We talked a bit about the music played on WUOG. "It's a music philosophy that you either love or hate. It's all independent artists. Sometimes it can be just ambient noise ... sometimes you hear what's obviously the next great band. ... Our music philosophy can be described as really hit or miss, and what's interesting about our audience is our audience is not college students at UGA. I mean, yeah, there are college kids that listen to us, but thae vast makeup of our audience, I've found, is the townies of Athens," which includes those into the music scene as well as county employees at work. He said that WUOG is lauded at College Music Journal conferences by other stations for having such an independent voice, which surprises Tucker "because up here to me it's just like we're just a ragtag bunch of thugs doing whatever we do on a daily basis."

So what does Tucker think of Athens, Georgia? "I truly love this town, I love this campus. I bash certain aspects of it because ... anywhere you go there are things that upset people.
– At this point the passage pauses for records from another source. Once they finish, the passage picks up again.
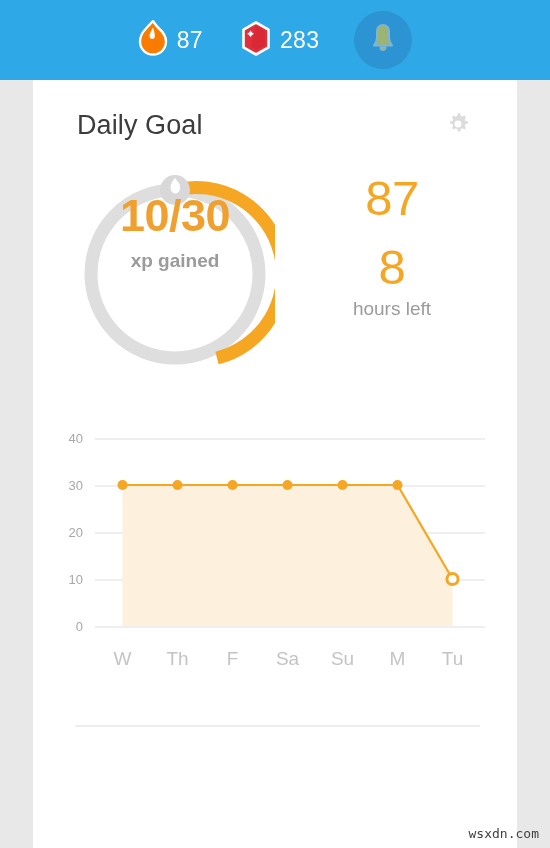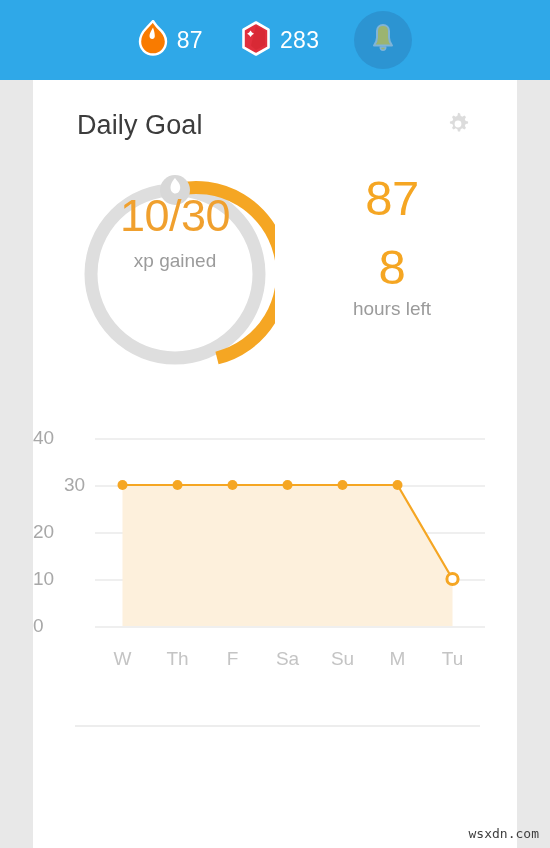"10/30" .ring-wrap { font-weight: none -> bold }
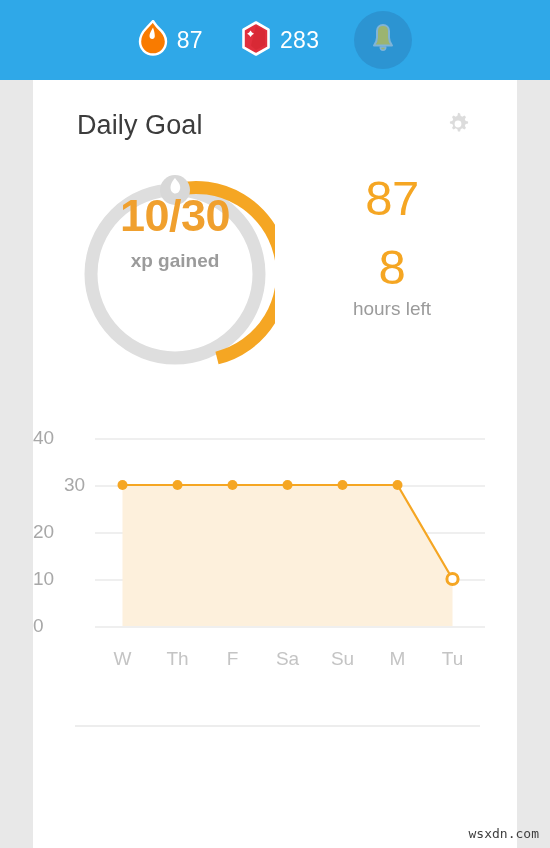"40" .ylabel { font-size: 19px -> 13px; text-align: left -> right }
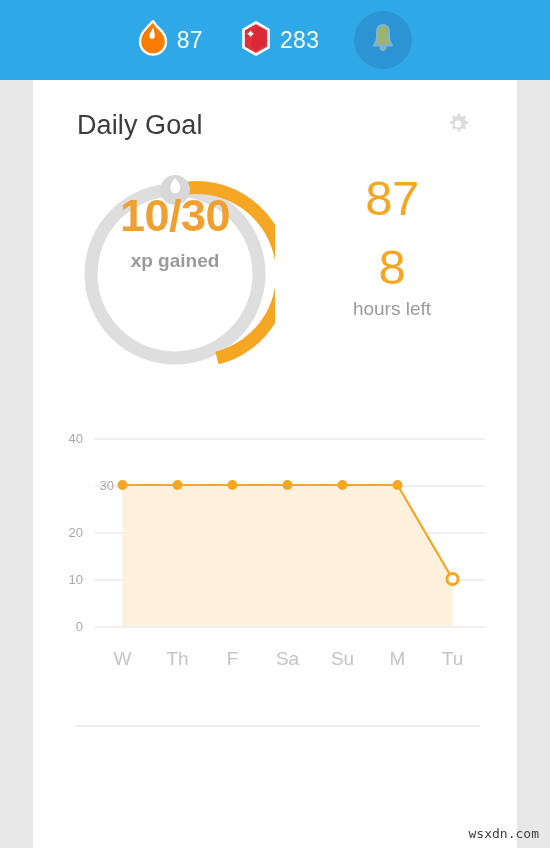"30" div.ylabel { padding-left: 31px -> none }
I seriously want to go to law school here, not because of the law school, but because I don't want to leave here. ... Part of me knows I probably should branch out and get a change because I know the rest of the world isn't like this." He said that the unique character of Athens is revealed by its attraction to national figures, such as when Patton Oswalt came to Athens a second time to record his CD: "He said this place is like no place else, that these little college towns like Athens are like these wonderful sanctuaries, is how he saw it, these sanctuaries of progressive thinking -- which is debatable, but I'd agree with that -- progressive thinking, friendly people, and I agree with that. I'll admit that I despise the really pretentious indie rock alliance members ... I despise the really air-headed drunken Greek system that we have here. I've found very few pluses from those sides. But as far as the townies, the people you meet ... Here's an example: This music festival I was emceeing, benefitted the Athens Justice Project, a wonderful cause -- anyone can go look into it, research it -- and there were literally seven bands donating their time and energy to play. And on top of that there were these professional stage crew people that built a massive, fully functional wooden stage from scratch -- stayed up until four in the morning, volunteering their time for this to make this event happen. I gotta love the people, I gotta love the atmosphere."

Tucker is grateful for the skills the radio station has helped him develop and for the opportunities for fun experiences and interesting interviews, and when I asked what more he like to add to this article, he said he wanted to encourage students to go out and explore. One can do as he did with WUOG and just find a flyer advertising a club or an opportunity and go check it out.